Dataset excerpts
%%
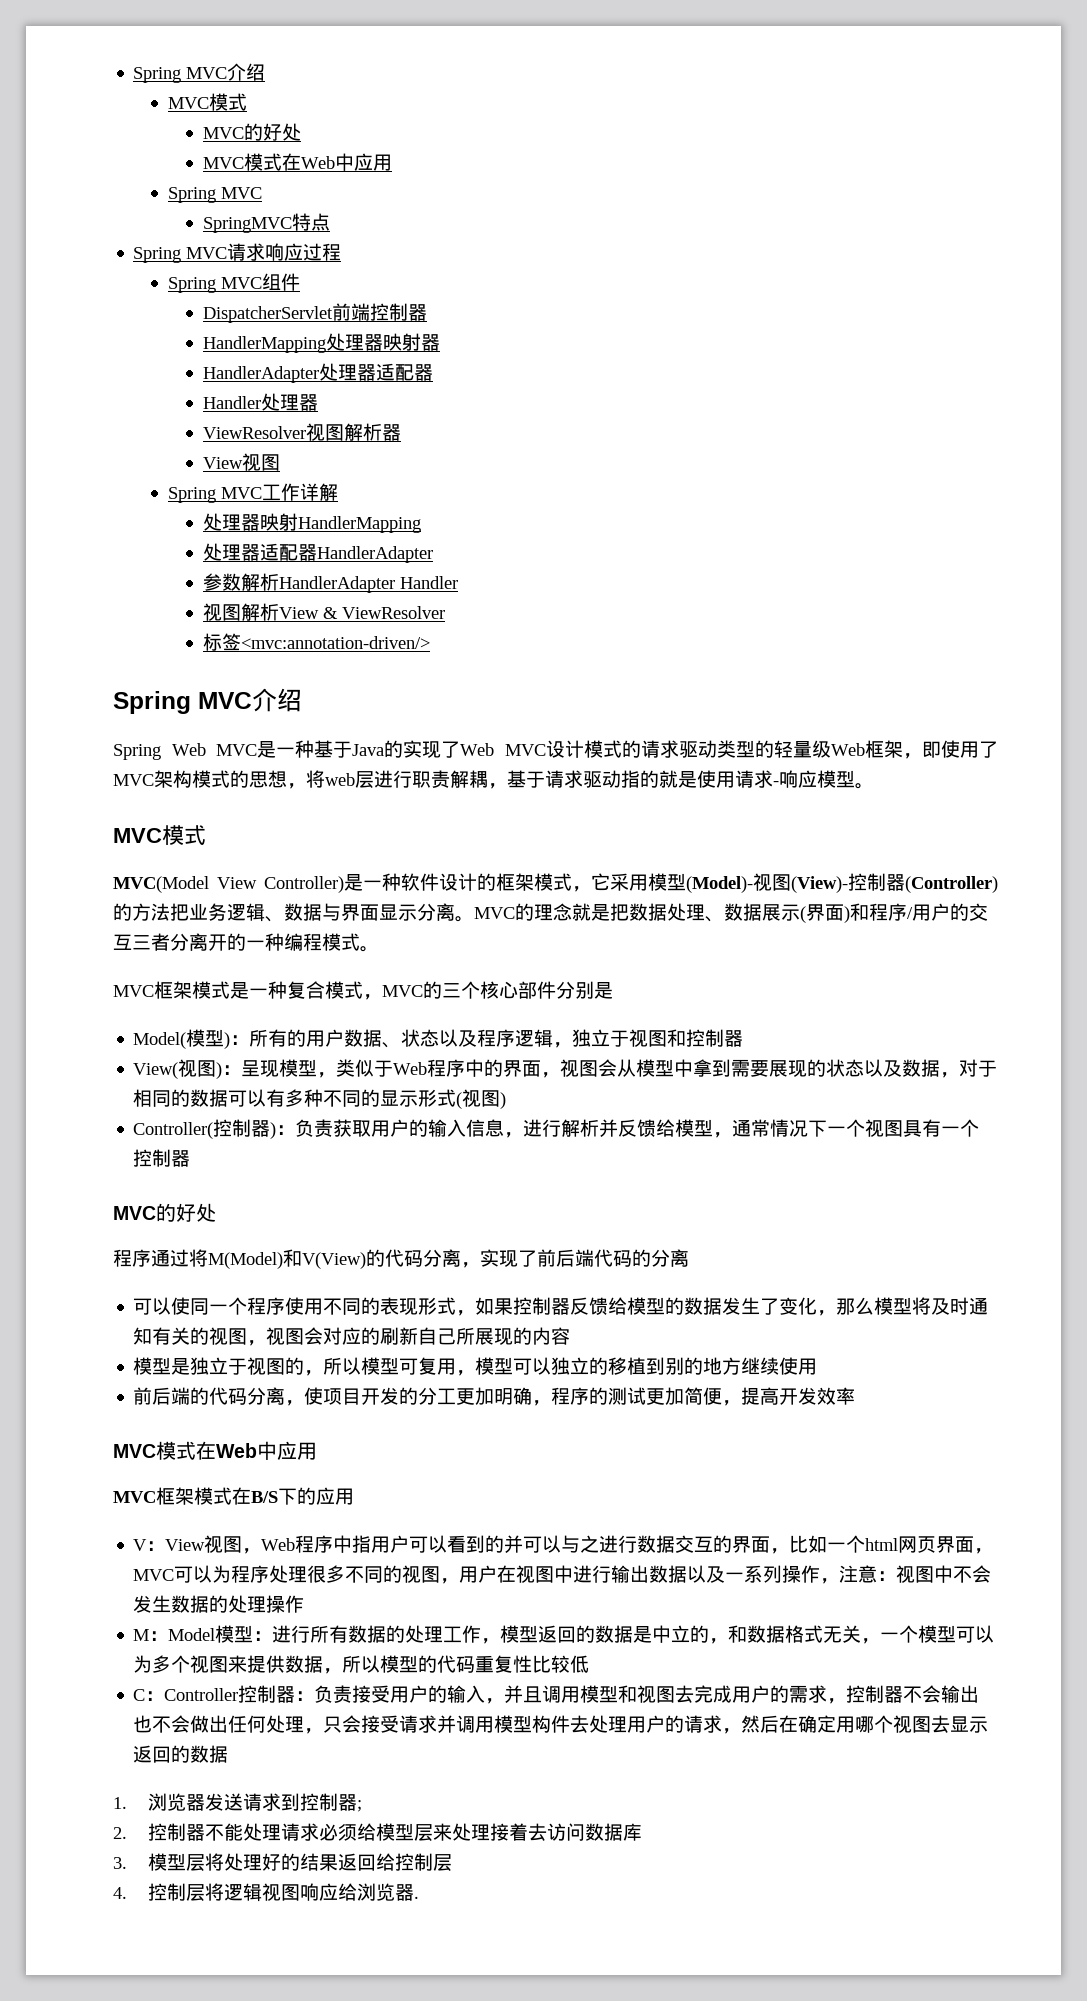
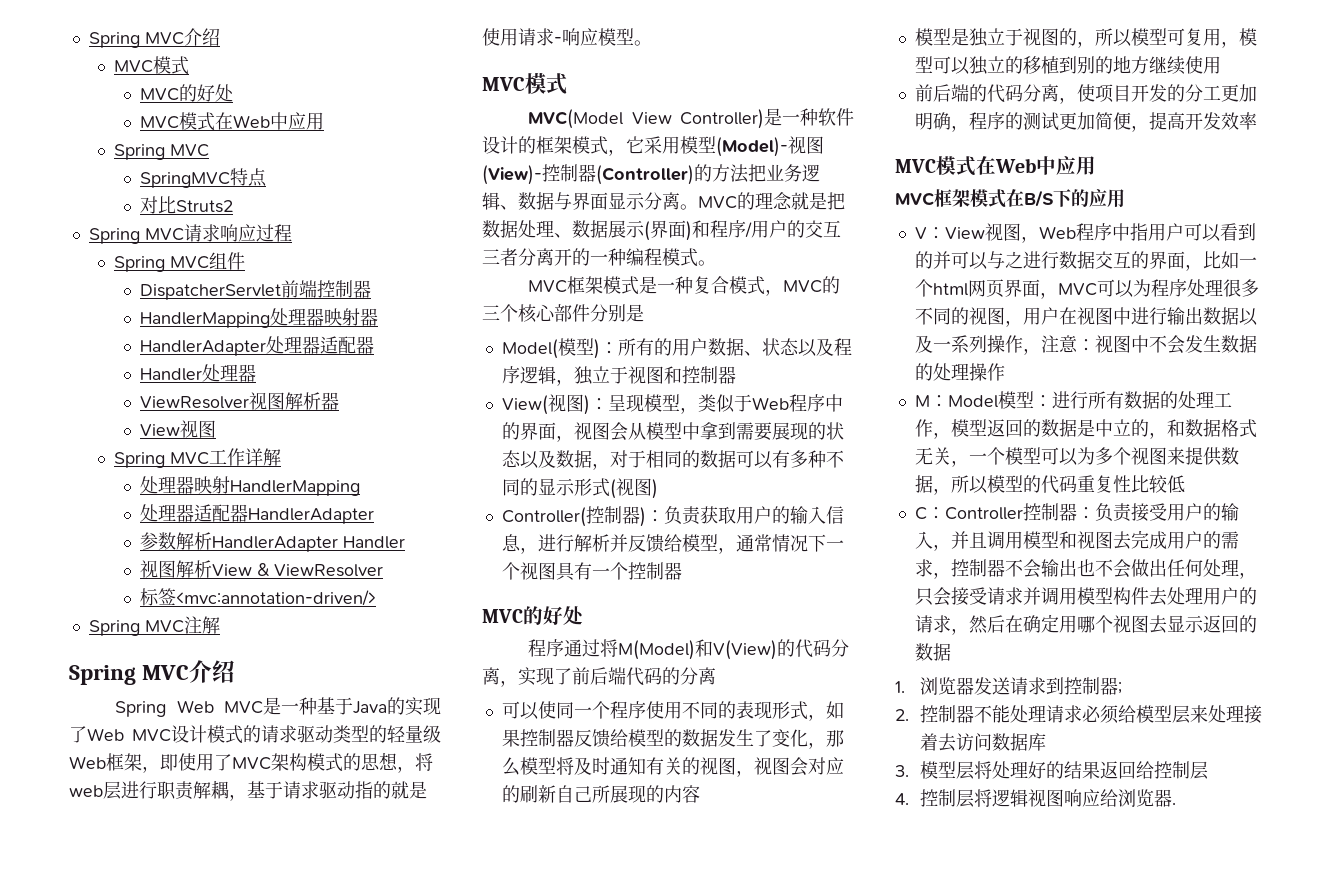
+ 对比Struts2
+ Spring MVC注解

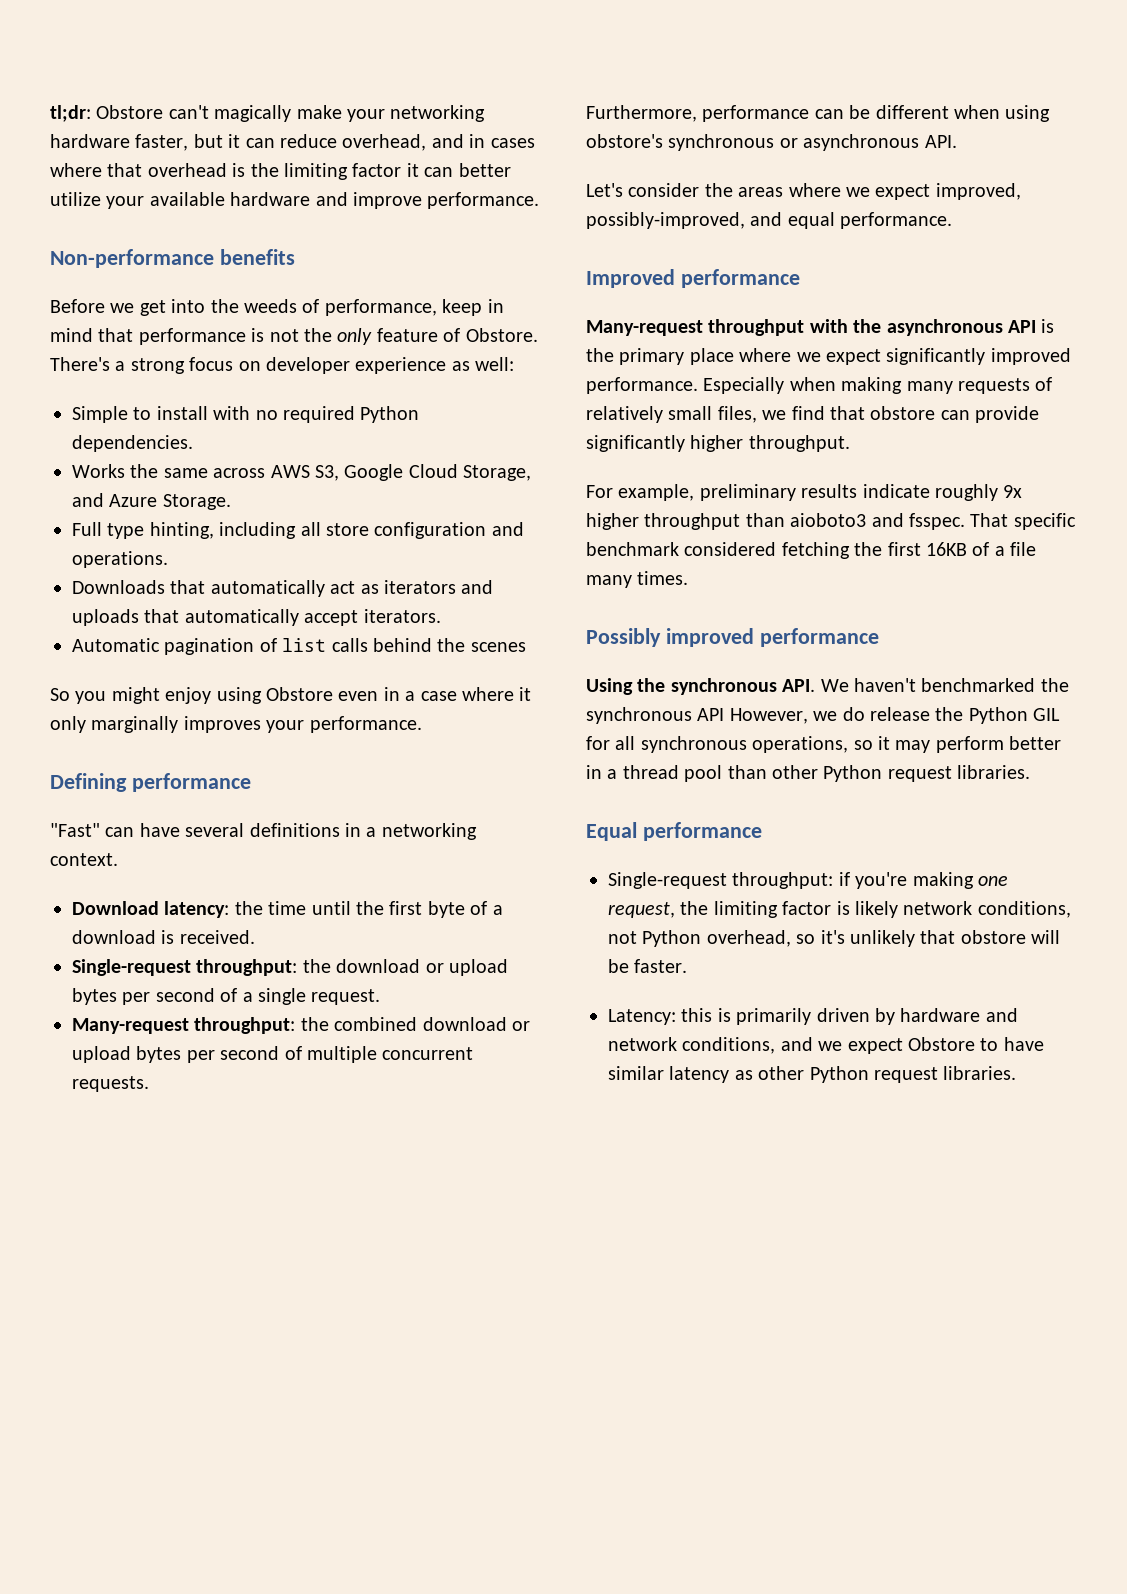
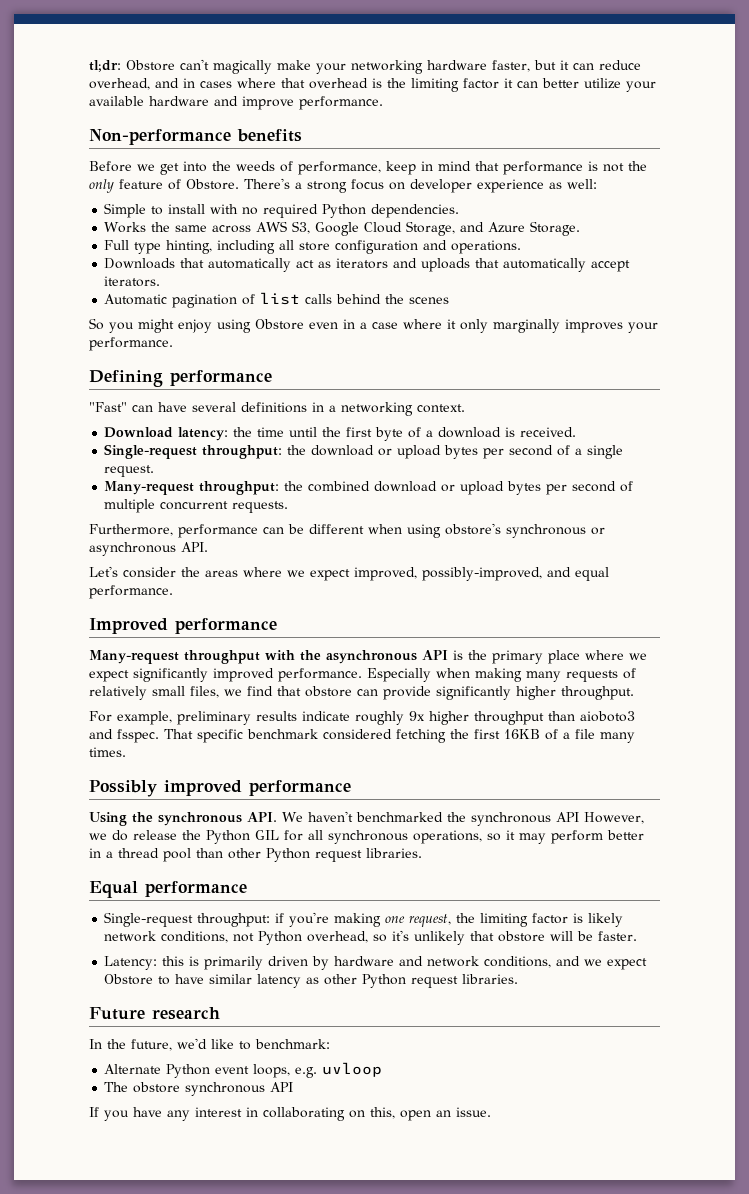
+ Future research
+ In the future, we'd like to benchmark:
+ Alternate Python event loops, e.g. uvloop
+ The obstore synchronous API
+ If you have any interest in collaborating on this, open an issue.

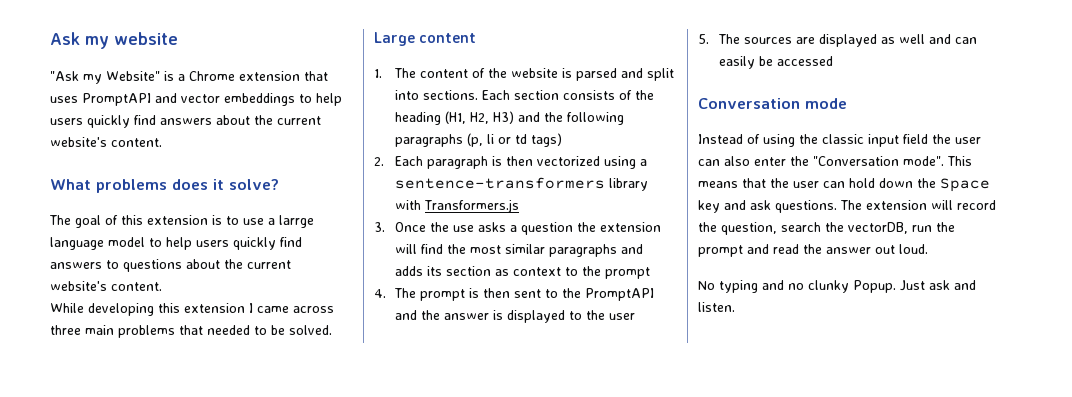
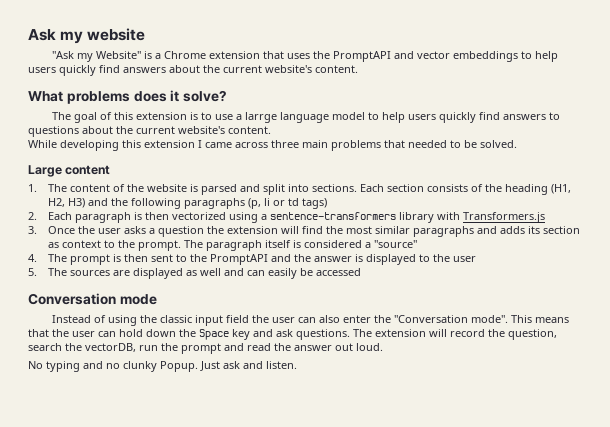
- "Ask my Website" is a Chrome extension that uses PromptAPI and vector embeddings to help users quickly find answers about the current website's content.
+ "Ask my Website" is a Chrome extension that uses the PromptAPI and vector embeddings to help users quickly find answers about the current website's content.
- 3. Once the use asks a question the extension will find the most similar paragraphs and adds its section as context to the prompt
+ 3. Once the user asks a question the extension will find the most similar paragraphs and adds its section as context to the prompt. The paragraph itself is considered a "source"

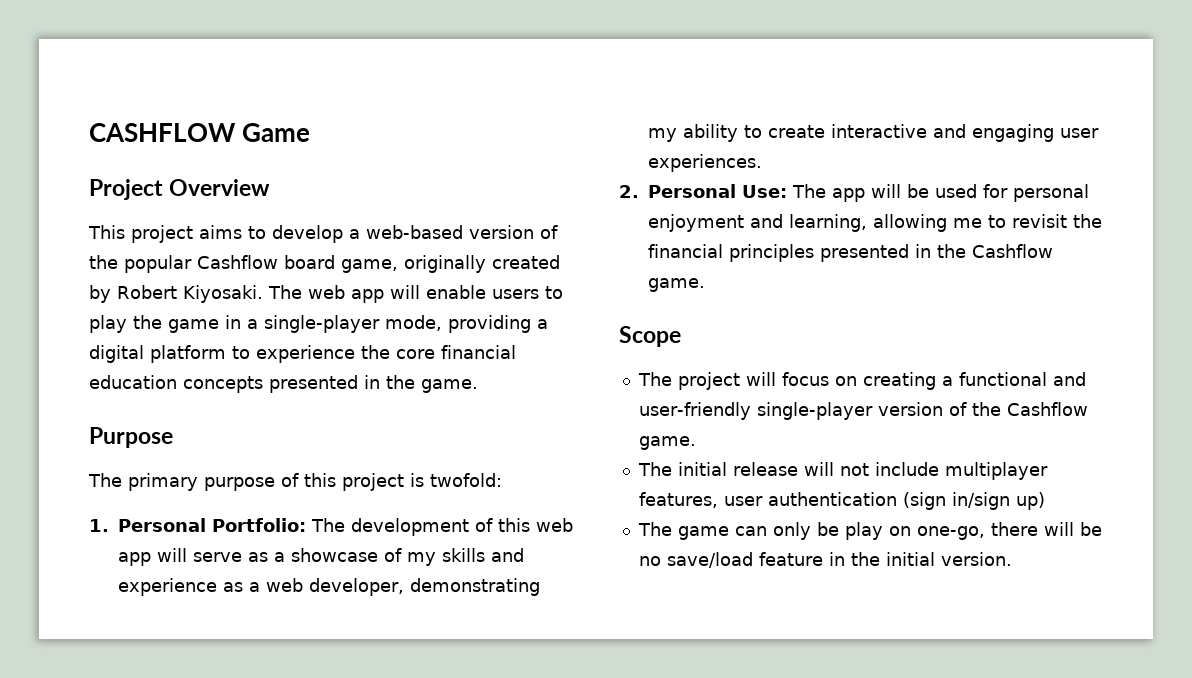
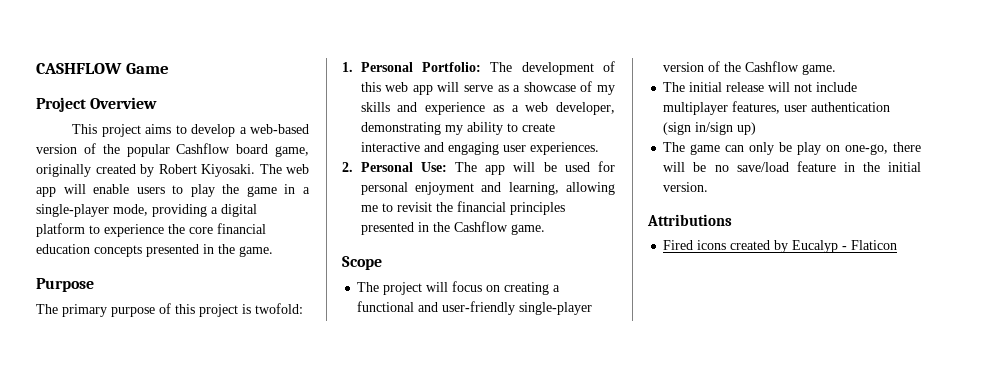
+ Attributions
+ Fired icons created by Eucalyp - Flaticon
%%
■ **Required work**
Would you return the records exactly as written, minus any image?

■ **Answer section**
+ 对比Struts2
+ Spring MVC注解

+ Future research
+ In the future, we'd like to benchmark:
+ Alternate Python event loops, e.g. uvloop
+ The obstore synchronous API
+ If you have any interest in collaborating on this, open an issue.

- "Ask my Website" is a Chrome extension that uses PromptAPI and vector embeddings to help users quickly find answers about the current website's content.
+ "Ask my Website" is a Chrome extension that uses the PromptAPI and vector embeddings to help users quickly find answers about the current website's content.
- 3. Once the use asks a question the extension will find the most similar paragraphs and adds its section as context to the prompt
+ 3. Once the user asks a question the extension will find the most similar paragraphs and adds its section as context to the prompt. The paragraph itself is considered a "source"

+ Attributions
+ Fired icons created by Eucalyp - Flaticon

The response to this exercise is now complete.